Certainly, before the outbreak of the French Revolution, the writings of Continental thinkers had little vogue in Great Britain. The “Social Contract” of Rousseau was not widely known, and its most noteworthy theses, despite the fact that they were borrowed from Hobbes and Locke, aroused no thrill of sympathy. This curious fact may be explained by the innate repugnance of the islanders alike to the rigidly symmetrical form in which the Genevese prophet clothed his dogmas, and to the Jacobins’ claim for them of universal applicability.
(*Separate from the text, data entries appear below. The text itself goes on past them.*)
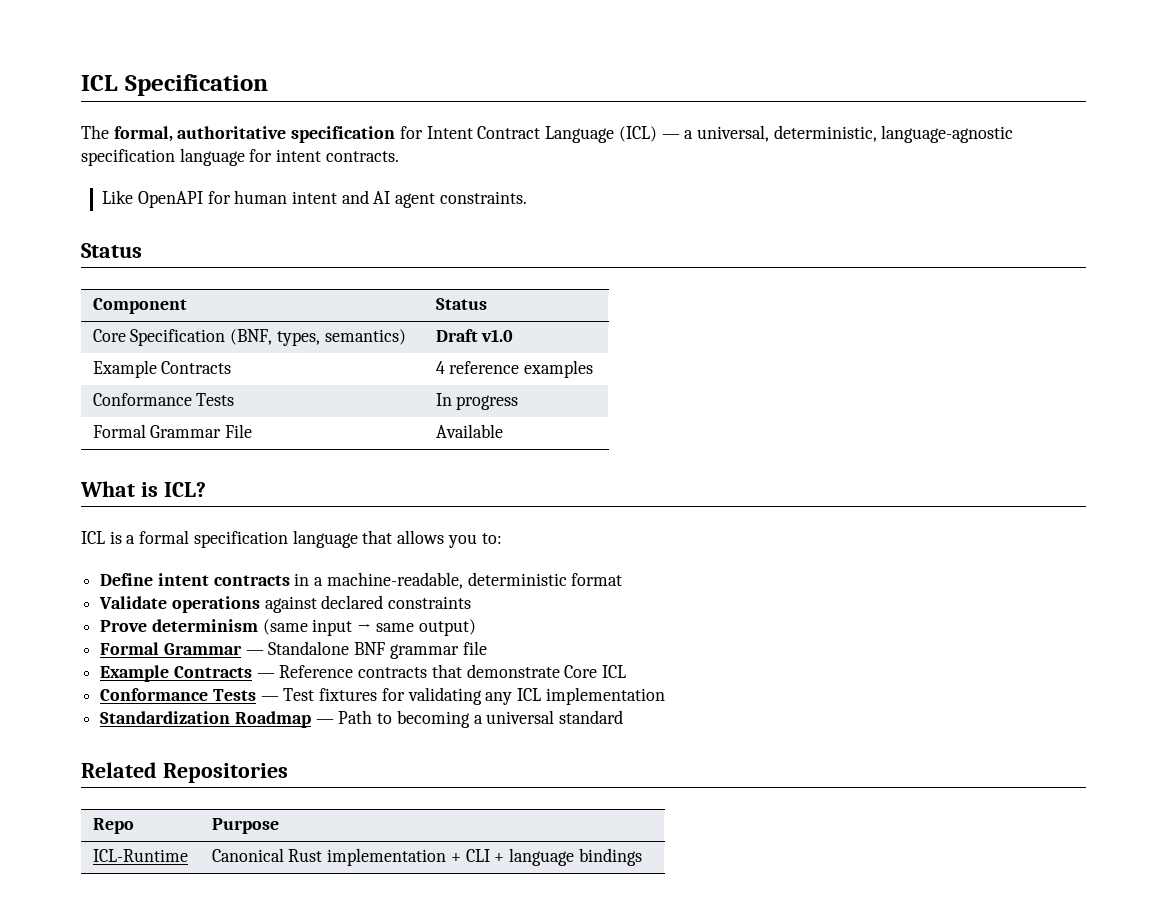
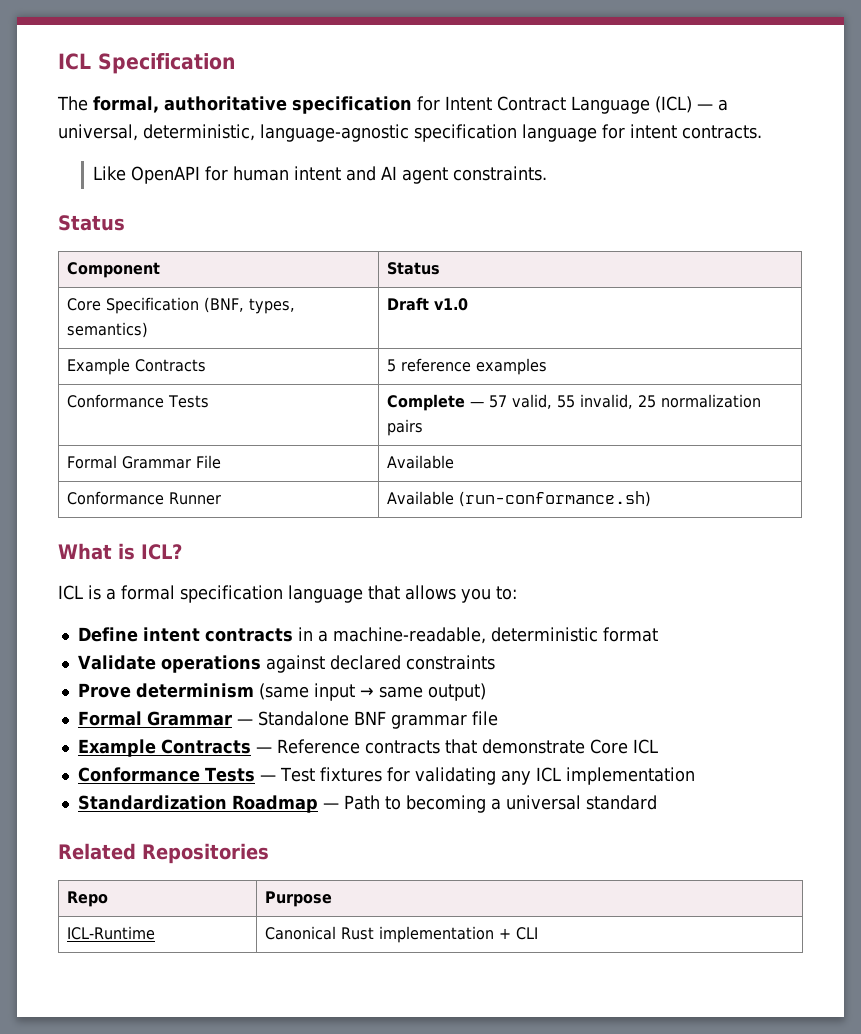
- Example Contracts | 4 reference examples
+ Example Contracts | 5 reference examples
- Conformance Tests | In progress
+ Conformance Tests | Complete — 57 valid, 55 invalid, 25 normalization pairs
+ Conformance Runner | Available (run-conformance.sh)
- ICL-Runtime | Canonical Rust implementation + CLI + language bindings
+ ICL-Runtime | Canonical Rust implementation + CLI

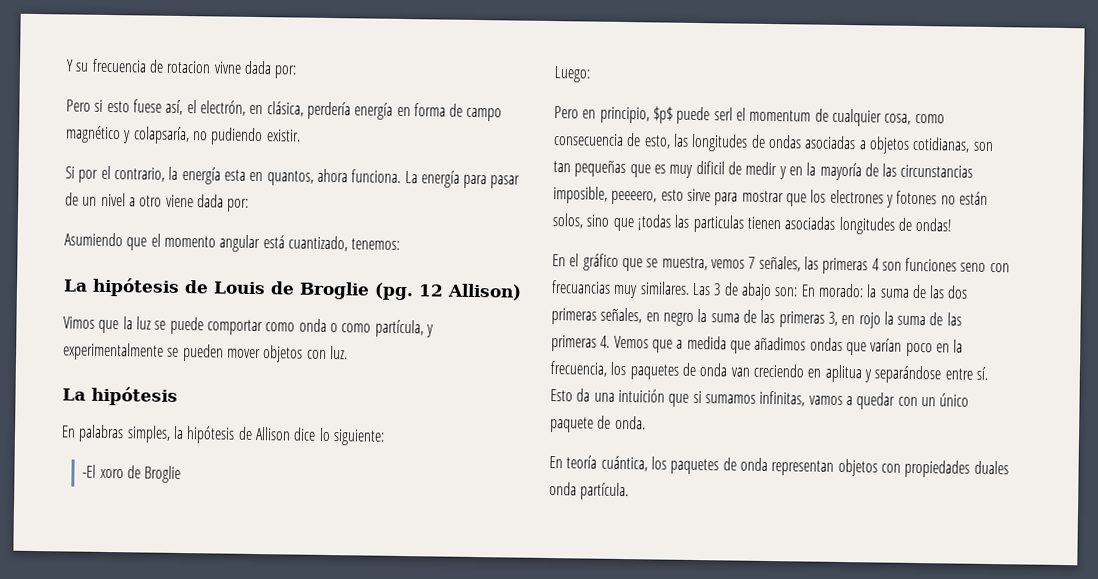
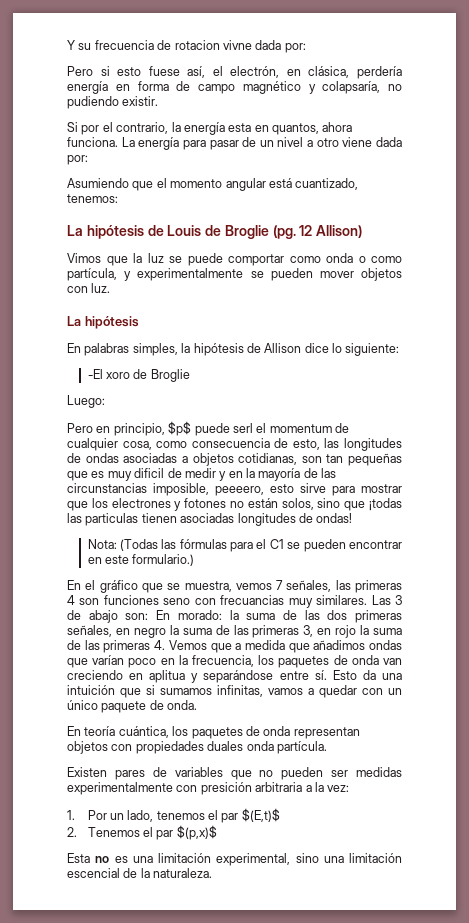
+ Nota: (Todas las fórmulas para el C1 se pueden encontrar en este formulario.)
+ Existen pares de variables que no pueden ser medidas experimentalmente con presición arbitraria a la vez:
+ 1. Por un lado, tenemos el par $(E,t)$
+ 2. Tenemos el par $(p,x)$
+ Esta no es una limitación experimental, sino una limitación escencial de la naturaleza.

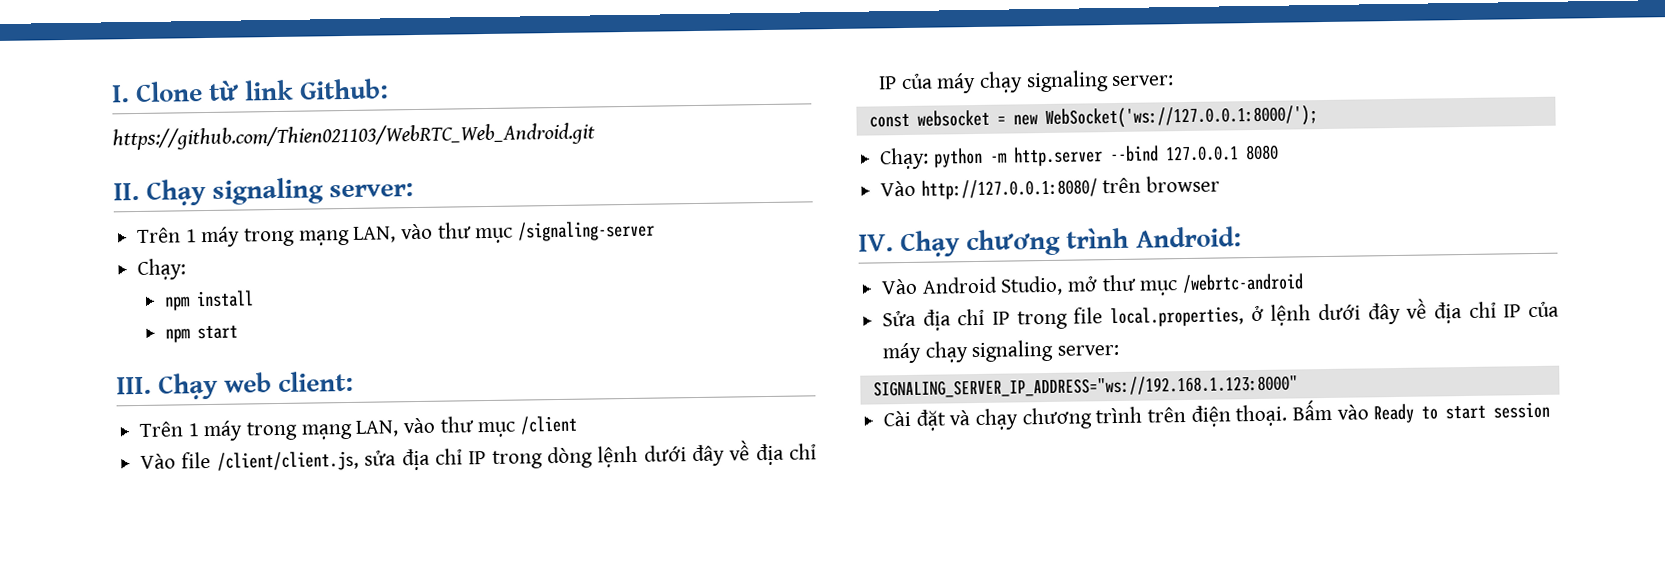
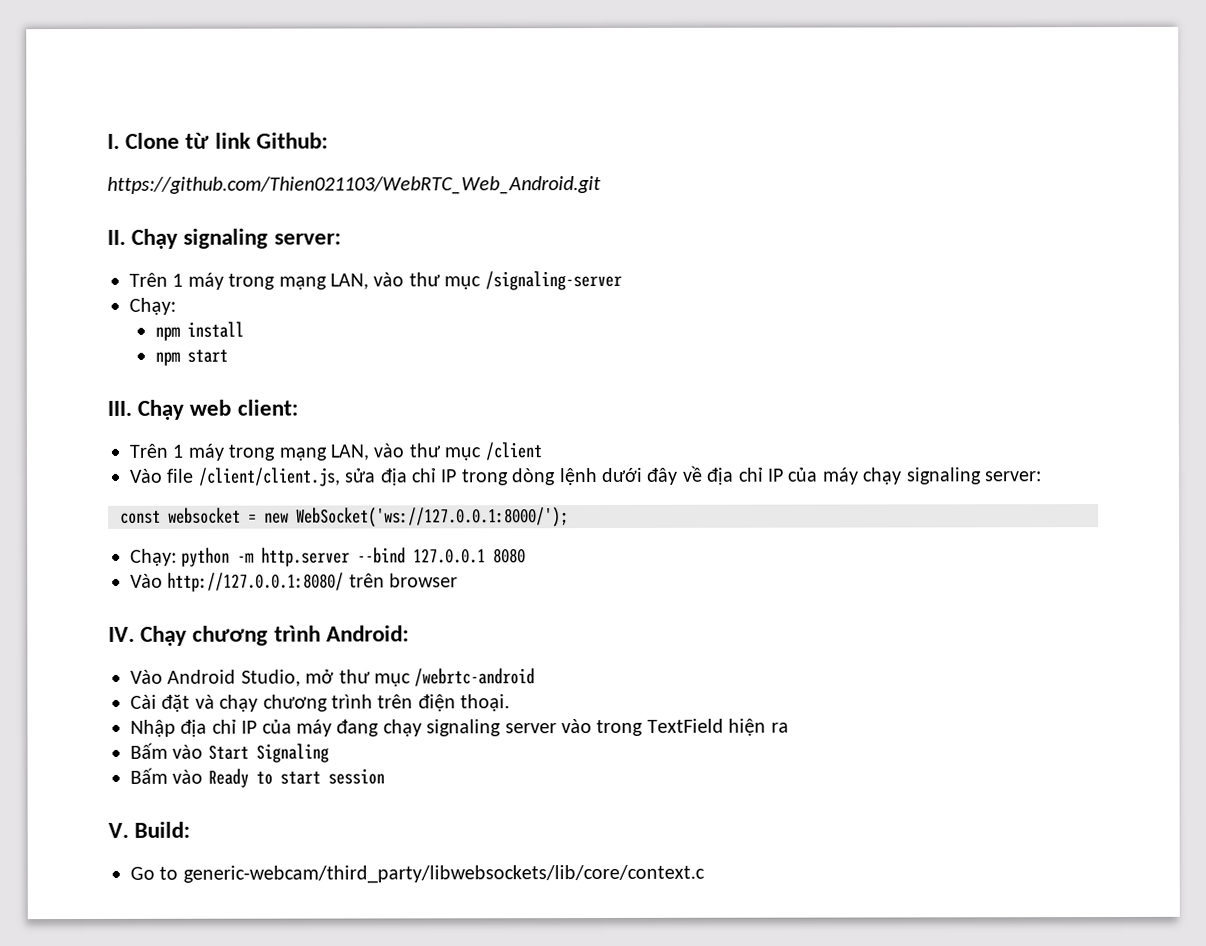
- Sửa địa chỉ IP trong file local.properties, ở lệnh dưới đây về địa chỉ IP của máy chạy signaling server:
- SIGNALING_SERVER_IP_ADDRESS="ws://192.168.1.123:8000"
- Cài đặt và chạy chương trình trên điện thoại. Bấm vào Ready to start session
+ Cài đặt và chạy chương trình trên điện thoại.
+ Nhập địa chỉ IP của máy đang chạy signaling server vào trong TextField hiện ra
+ Bấm vào Start Signaling
+ Bấm vào Ready to start session
+ V. Build:
+ Go to generic-webcam/third_party/libwebsockets/lib/core/context.c

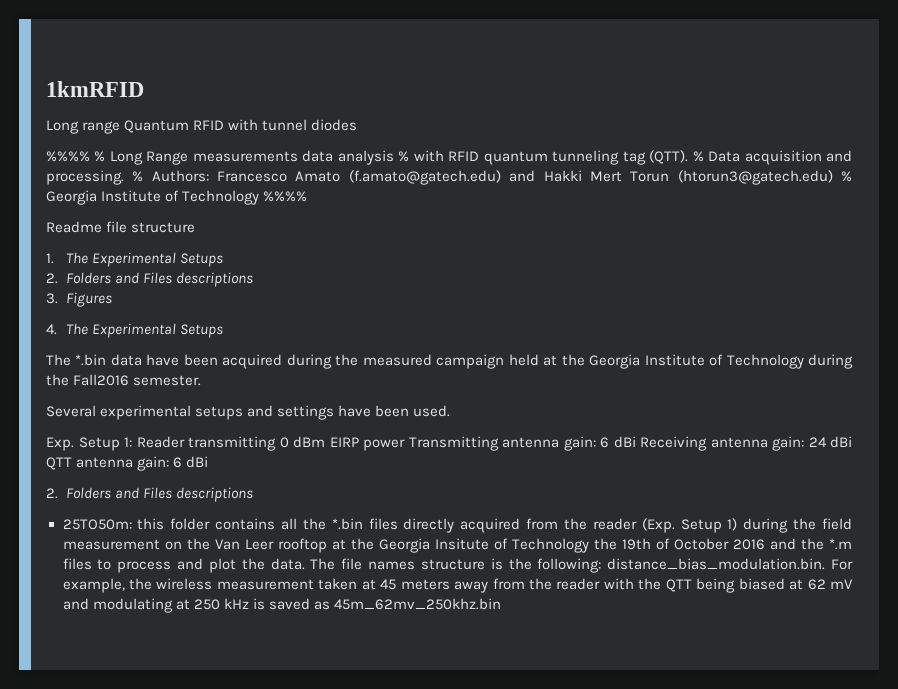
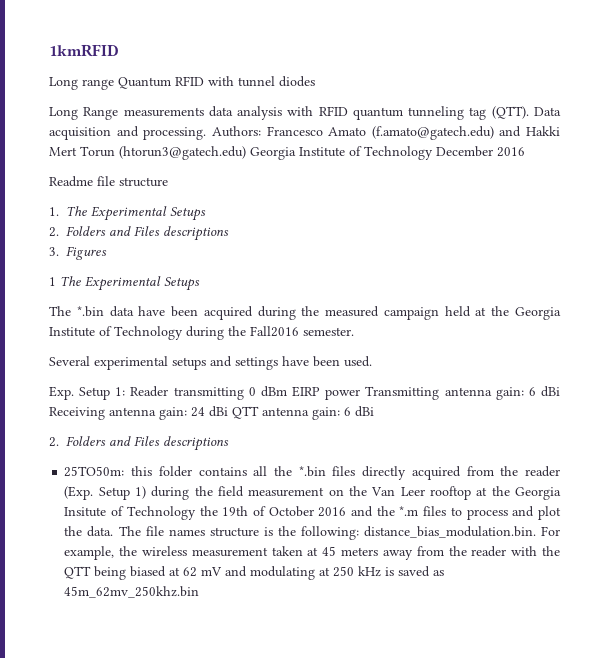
- %%%% % Long Range measurements data analysis % with RFID quantum tunneling tag (QTT).
+ Long Range measurements data analysis with RFID quantum tunneling tag (QTT).
- % Data acquisition and processing.
+ Data acquisition and processing.
- % Authors: Francesco Amato (f.amato@gatech.edu) and Hakki Mert Torun (htorun3@gatech.edu) % Georgia Institute of Technology %%%%
+ Authors: Francesco Amato (f.amato@gatech.edu) and Hakki Mert Torun (htorun3@gatech.edu) Georgia Institute of Technology December 2016
- 4. The Experimental Setups
+ 1 The Experimental Setups

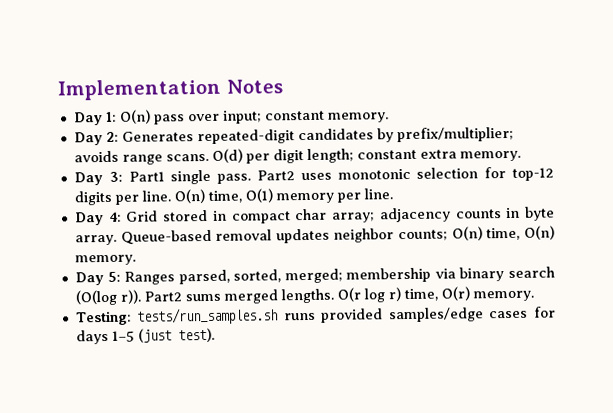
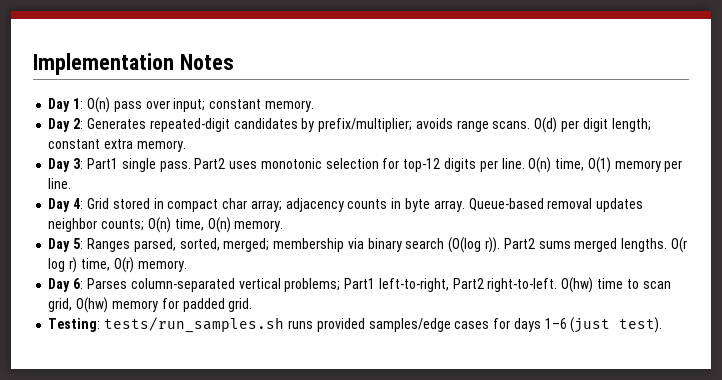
+ Day 6: Parses column-separated vertical problems; Part1 left-to-right, Part2 right-to-left. O(hw) time to scan grid, O(hw) memory for padded grid.
- Testing: tests/run_samples.sh runs provided samples/edge cases for days 1–5 (just test).
+ Testing: tests/run_samples.sh runs provided samples/edge cases for days 1–6 (just test).

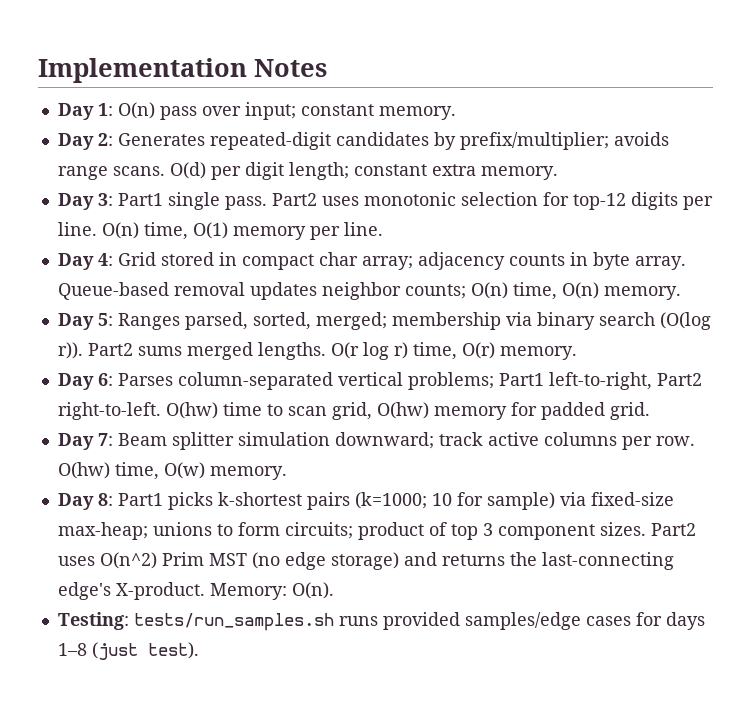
+ Day 7: Beam splitter simulation downward; track active columns per row. O(hw) time, O(w) memory.
+ Day 8: Part1 picks k-shortest pairs (k=1000; 10 for sample) via fixed-size max-heap; unions to form circuits; product of top 3 component sizes. Part2 uses O(n^2) Prim MST (no edge storage) and returns the last-connecting edge's X-product. Memory: O(n).
- Testing: tests/run_samples.sh runs provided samples/edge cases for days 1–6 (just test).
+ Testing: tests/run_samples.sh runs provided samples/edge cases for days 1–8 (just test).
The very qualities which carried conviction to the ardent and logic-loving French awakened doubts among the cooler northern folk.
Then again, however sharp might be the resentment against George III for this or that action, national sentiment ran strongly in the traditional channels. After the collapse of the Stuart cause loyalty to the throne and to the dynasty was the dominant feeling among all classes. As Burke finely said of the Tories after the accession of George III, “they changed their idol but they preserved their idolatry.” The personality of George III was such as to help on this transformation. A certain bonhomie, as of an English squire, set off by charm of manner and graciousness of speech,[4] none too common in that class, went to the hearts of all who remembered the outlandish ways of the first two Georges. Furthermore, his morals were distinctly more reputable than theirs, as was seen at the time of his youth, when he withstood the wiles strewn in his path by several ladies of the Court with a frankness worthy of the Restoration times.[5] His good sense, straightforwardness, and his love of country life and of farming endeared him both to the masses of the people and to the more select circles which began to learn from Versailles the cult of Rousseau and the charms of butter making. Queen Charlotte, a princess of the House of Mecklenburg-Strelitz, also set her face against vice and extravagance, but in a primly austere manner which won few to the cause of virtue. Domesticity in her ceased to be alluring. Idle tongues wagged against her even when she sought to encourage the wearing of dresses woven in Spitalfields rather than those of ever-fashionable Paris; or again, when she prohibited the wearing of ostrich feathers at Court.[6]